Five Canadians — along with three U.S. residents and two Chinese nationals — have been indicted by the U.S. Department of Justice on charges of making and selling highly addictive fentanyl to Americans over the internet.

Chinese nationals Xiaobing Yan, 40, and Jian Zhang, 38, were charged with conspiring to manufacture and distribute large quantities of fentanyl and similar drugs into the United States, the Justice Department said Tuesday. They were charged in separate indictments unsealed on Monday in Mississippi and North Dakota.

“For the first time, we have indicted major Chinese fentanyl traffickers who have been using the internet to sell fentanyl and fentanyl analogs to drug traffickers and individual customers in the United States,” Deputy Attorney General Rod Rosenstein said in a statement.

Rosenstein described a “money laundering … and international drug conspiracy” that brought fentanyl and other drugs into the U.S. from China via Canada and Oregon. 

Rosenstein did not name the Canadian suspects, but commended the Royal Canadian Mounted Police for its efforts in the investigation. The suspects also include two residents of Florida and a resident of New Jersey who, like the Canadians, were indicted in connection with Zhang’s case. 

An analog is a drug that is chemically similar in makeup to another.

Drug czar nominee withdraws

Earlier Tuesday, U.S. President Donald Trump said his drug czar nominee, Rep. Tom Marino, a Republican congressman from Pennsylvania, had withdrawn his name from consideration.

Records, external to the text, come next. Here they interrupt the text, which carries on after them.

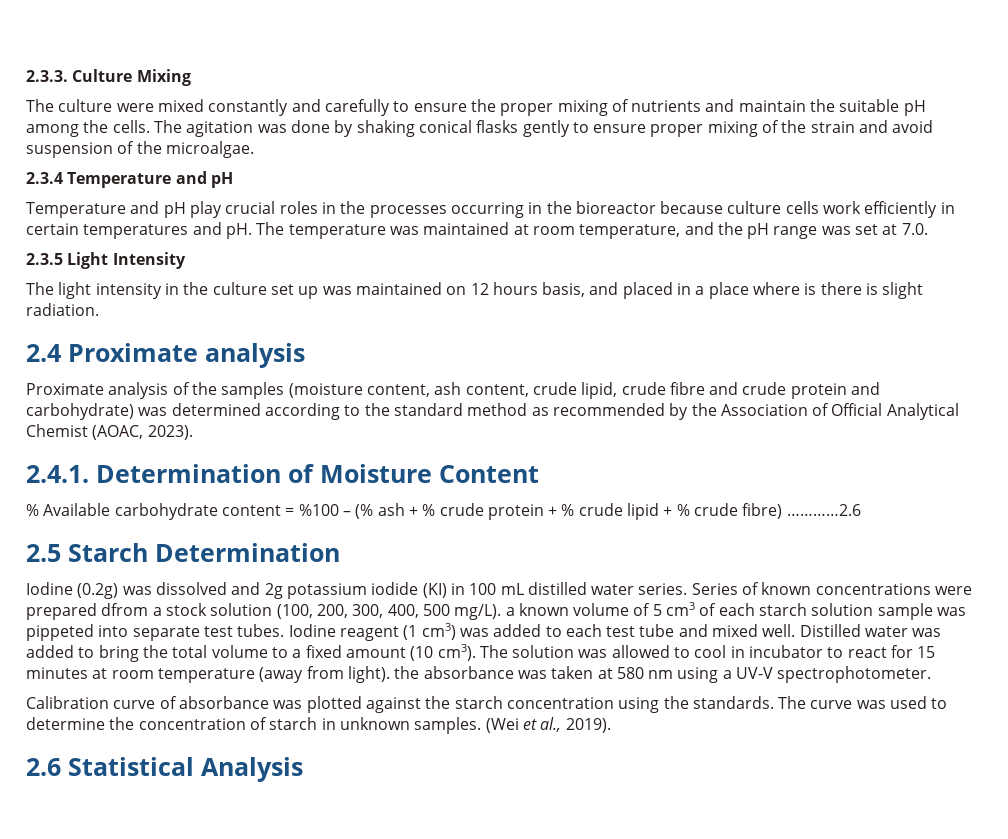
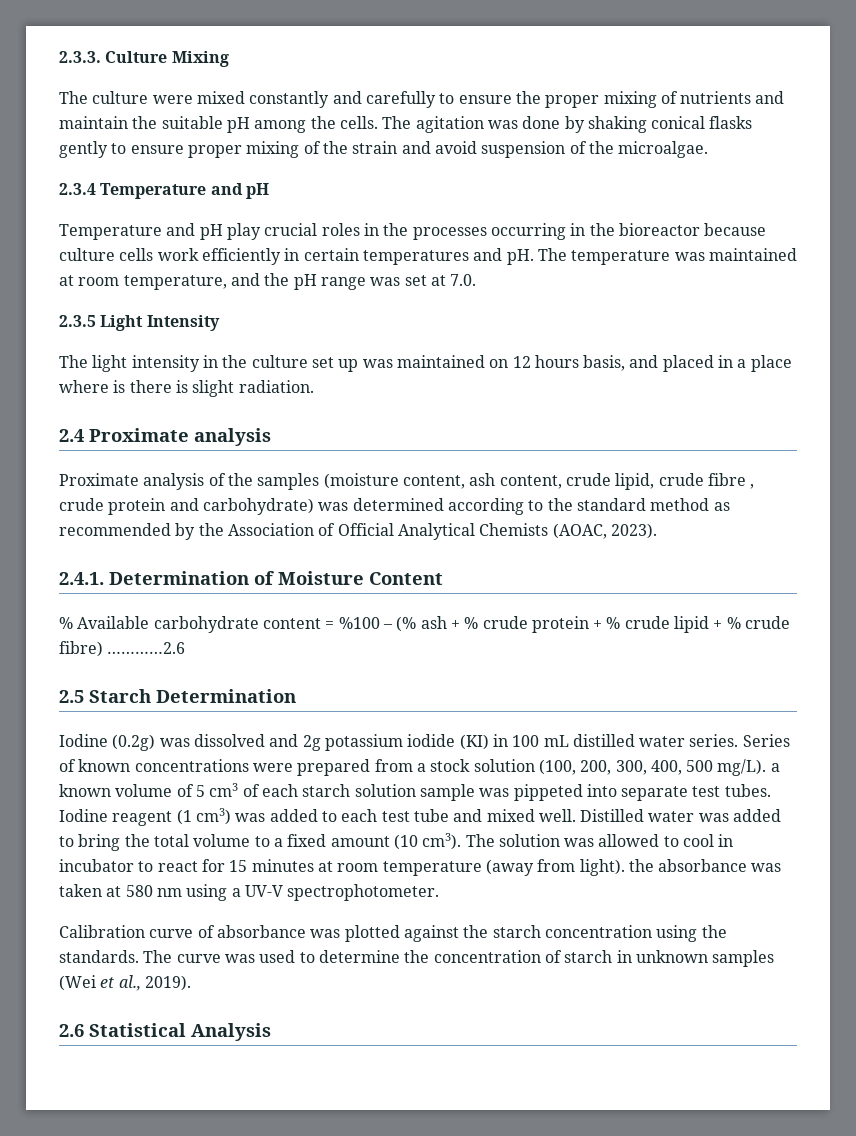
- Proximate analysis of the samples (moisture content, ash content, crude lipid, crude fibre and crude protein and carbohydrate) was determined according to the standard method as recommended by the Association of Official Analytical Chemist (AOAC, 2023).
+ Proximate analysis of the samples (moisture content, ash content, crude lipid, crude fibre , crude protein and carbohydrate) was determined according to the standard method as recommended by the Association of Official Analytical Chemists (AOAC, 2023).
- Series of known concentrations were prepared dfrom a stock solution (100, 200, 300, 400, 500 mg/L). a known volume of 5 cm3 of each starch solution sample was pippeted into separate test tubes.
+ Series of known concentrations were prepared from a stock solution (100, 200, 300, 400, 500 mg/L). a known volume of 5 cm3 of each starch solution sample was pippeted into separate test tubes.
- The curve was used to determine the concentration of starch in unknown samples. (Wei et al., 2019).
+ The curve was used to determine the concentration of starch in unknown samples (Wei et al., 2019).

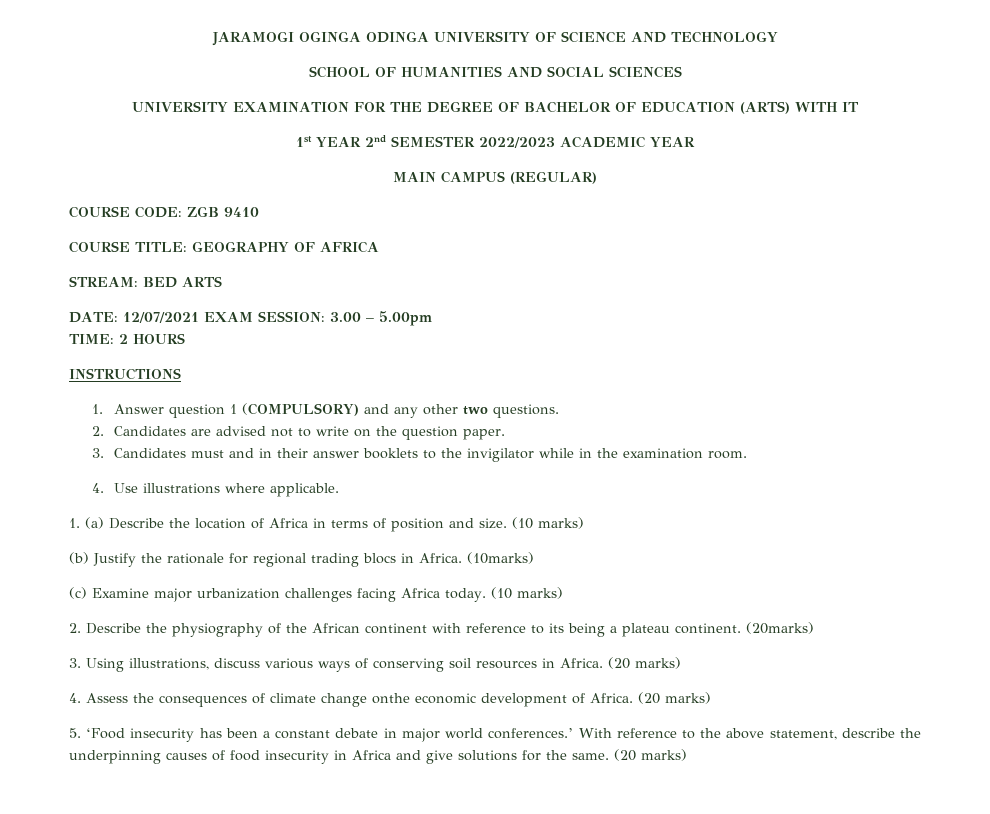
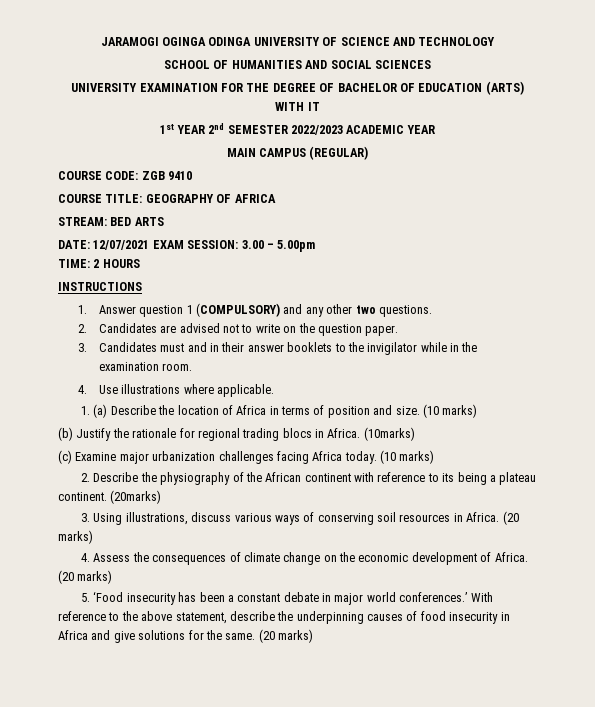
- 4. Assess the consequences of climate change onthe economic development of Africa.
+ 4. Assess the consequences of climate change on the economic development of Africa.

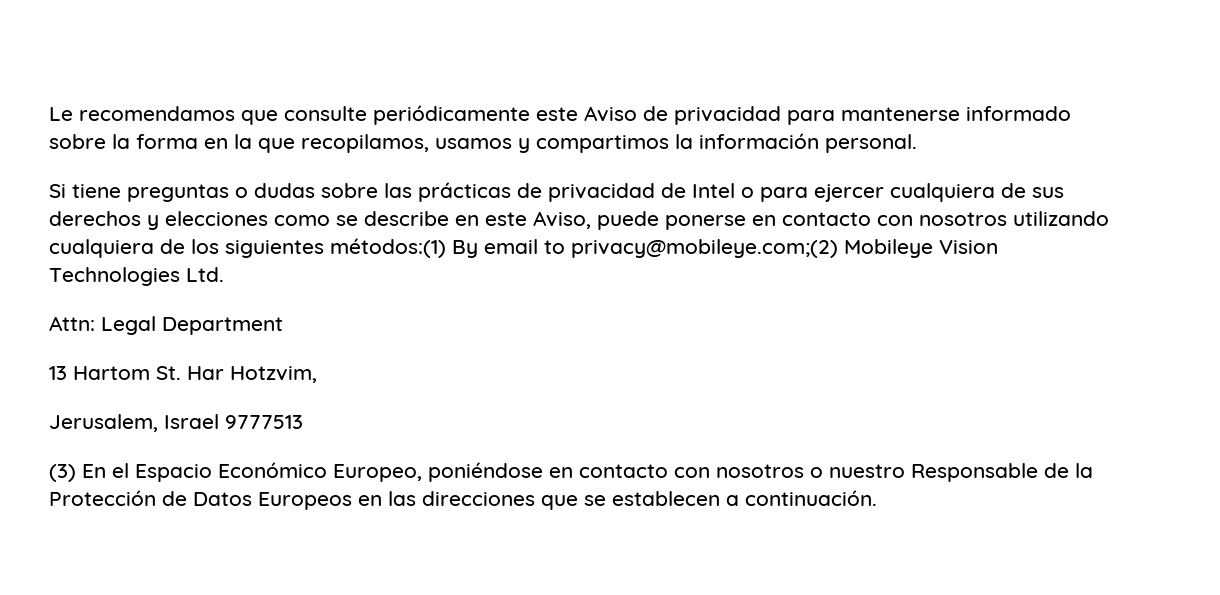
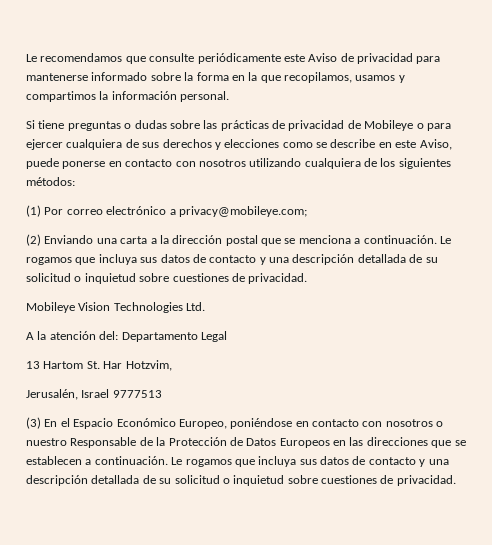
- Si tiene preguntas o dudas sobre las prácticas de privacidad de Intel o para ejercer cualquiera de sus derechos y elecciones como se describe en este Aviso, puede ponerse en contacto con nosotros utilizando cualquiera de los siguientes métodos:(1) By email to privacy@mobileye.com;(2) Mobileye Vision Technologies Ltd.
+ Si tiene preguntas o dudas sobre las prácticas de privacidad de Mobileye o para ejercer cualquiera de sus derechos y elecciones como se describe en este Aviso, puede ponerse en contacto con nosotros utilizando cualquiera de los siguientes métodos:
+ (1) Por correo electrónico a privacy@mobileye.com;
+ (2) Enviando una carta a la dirección postal que se menciona a continuación. Le rogamos que incluya sus datos de contacto y una descripción detallada de su solicitud o inquietud sobre cuestiones de privacidad.
+ Mobileye Vision Technologies Ltd.
- Attn: Legal Department
+ A la atención del: Departamento Legal
- Jerusalem, Israel 9777513
+ Jerusalén, Israel 9777513
- (3) En el Espacio Económico Europeo, poniéndose en contacto con nosotros o nuestro Responsable de la Protección de Datos Europeos en las direcciones que se establecen a continuación.
+ (3) En el Espacio Económico Europeo, poniéndose en contacto con nosotros o nuestro Responsable de la Protección de Datos Europeos en las direcciones que se establecen a continuación. Le rogamos que incluya sus datos de contacto y una descripción detallada de su solicitud o inquietud sobre cuestiones de privacidad.

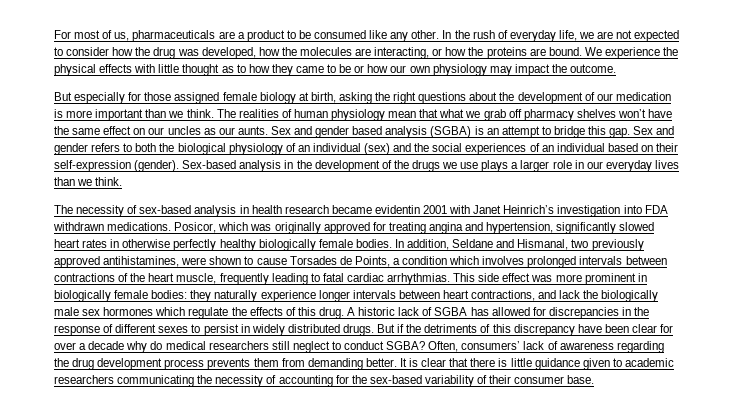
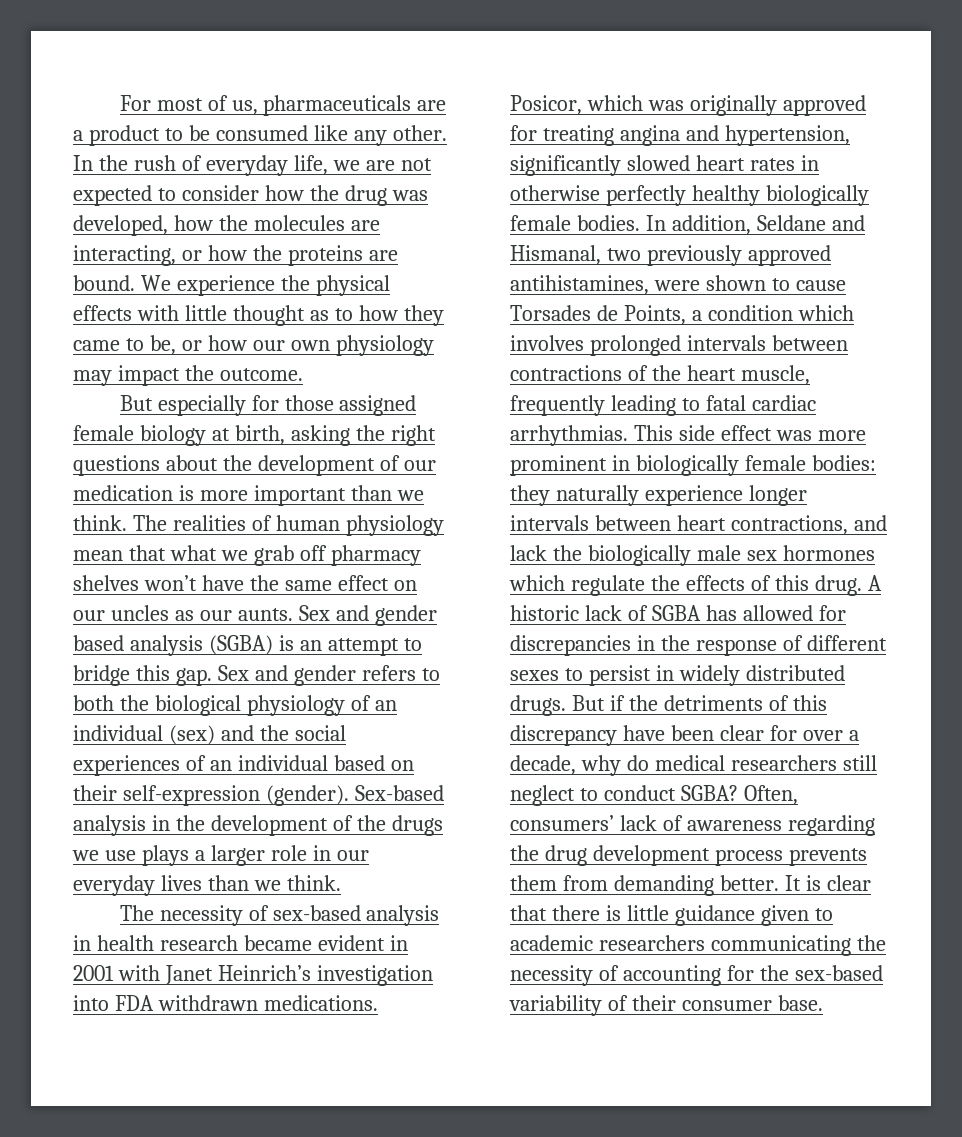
- We experience the physical effects with little thought as to how they came to be or how our own physiology may impact the outcome.
+ We experience the physical effects with little thought as to how they came to be, or how our own physiology may impact the outcome.
- The necessity of sex-based analysis in health research became evidentin 2001 with Janet Heinrich’s investigation into FDA withdrawn medications.
+ The necessity of sex-based analysis in health research became evident in 2001 with Janet Heinrich’s investigation into FDA withdrawn medications.
- But if the detriments of this discrepancy have been clear for over a decade why do medical researchers still neglect to conduct SGBA?
+ But if the detriments of this discrepancy have been clear for over a decade, why do medical researchers still neglect to conduct SGBA?

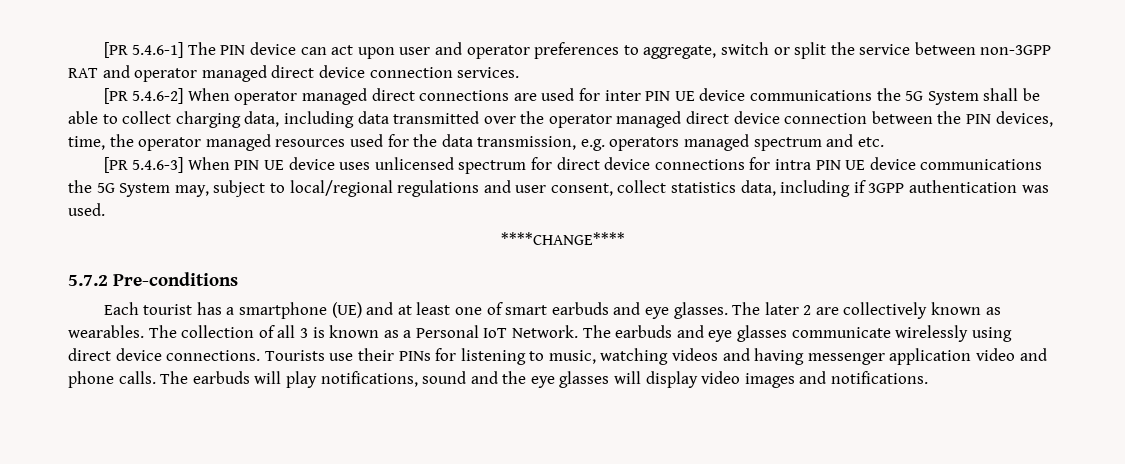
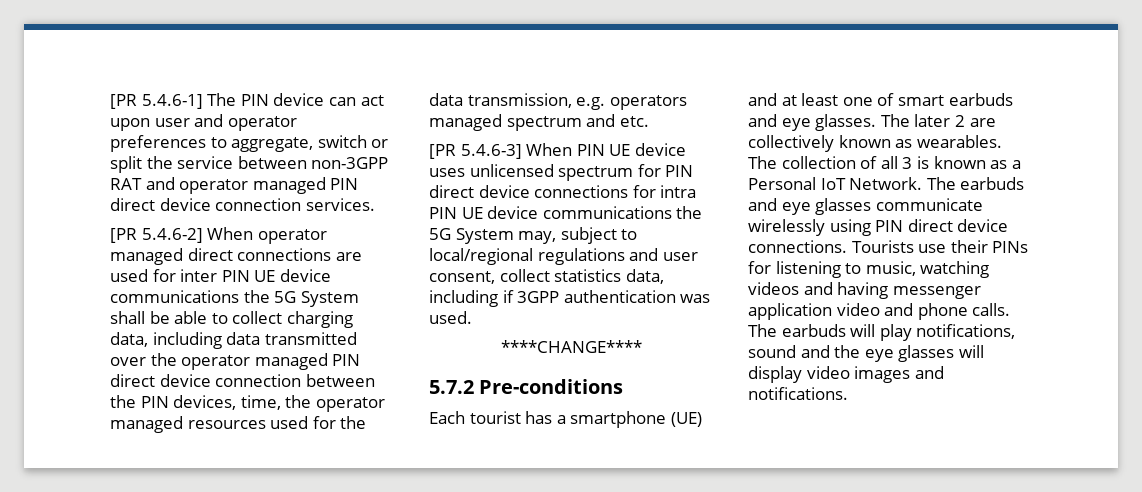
- [PR 5.4.6-1] The PIN device can act upon user and operator preferences to aggregate, switch or split the service between non-3GPP RAT and operator managed direct device connection services.
+ [PR 5.4.6-1] The PIN device can act upon user and operator preferences to aggregate, switch or split the service between non-3GPP RAT and operator managed PIN direct device connection services.
- [PR 5.4.6-2] When operator managed direct connections are used for inter PIN UE device communications the 5G System shall be able to collect charging data, including data transmitted over the operator managed direct device connection between the PIN devices, time, the operator managed resources used for the data transmission, e.g. operators managed spectrum and etc.
+ [PR 5.4.6-2] When operator managed direct connections are used for inter PIN UE device communications the 5G System shall be able to collect charging data, including data transmitted over the operator managed PIN direct device connection between the PIN devices, time, the operator managed resources used for the data transmission, e.g. operators managed spectrum and etc.
- [PR 5.4.6-3] When PIN UE device uses unlicensed spectrum for direct device connections for intra PIN UE device communications the 5G System may, subject to local/regional regulations and user consent, collect statistics data, including if 3GPP authentication was used.
+ [PR 5.4.6-3] When PIN UE device uses unlicensed spectrum for PIN direct device connections for intra PIN UE device communications the 5G System may, subject to local/regional regulations and user consent, collect statistics data, including if 3GPP authentication was used.
- The earbuds and eye glasses communicate wirelessly using direct device connections.
+ The earbuds and eye glasses communicate wirelessly using PIN direct device connections.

Marino was cited in a joint Washington Post-CBS 60 Minutes report on Sunday as spearheading legislation to neuter the Drug Enforcement Administration’s power to crack down on opioid manufacturers who were flooding the market with the addictive painkillers.

The U.S. is dealing with a major epidemic of opioid overdoses. In 2016, the Centers for Disease Control and Prevention estimated that 20,000 Americans were killed by fentanyl, a highly addictive synthetic painkiller.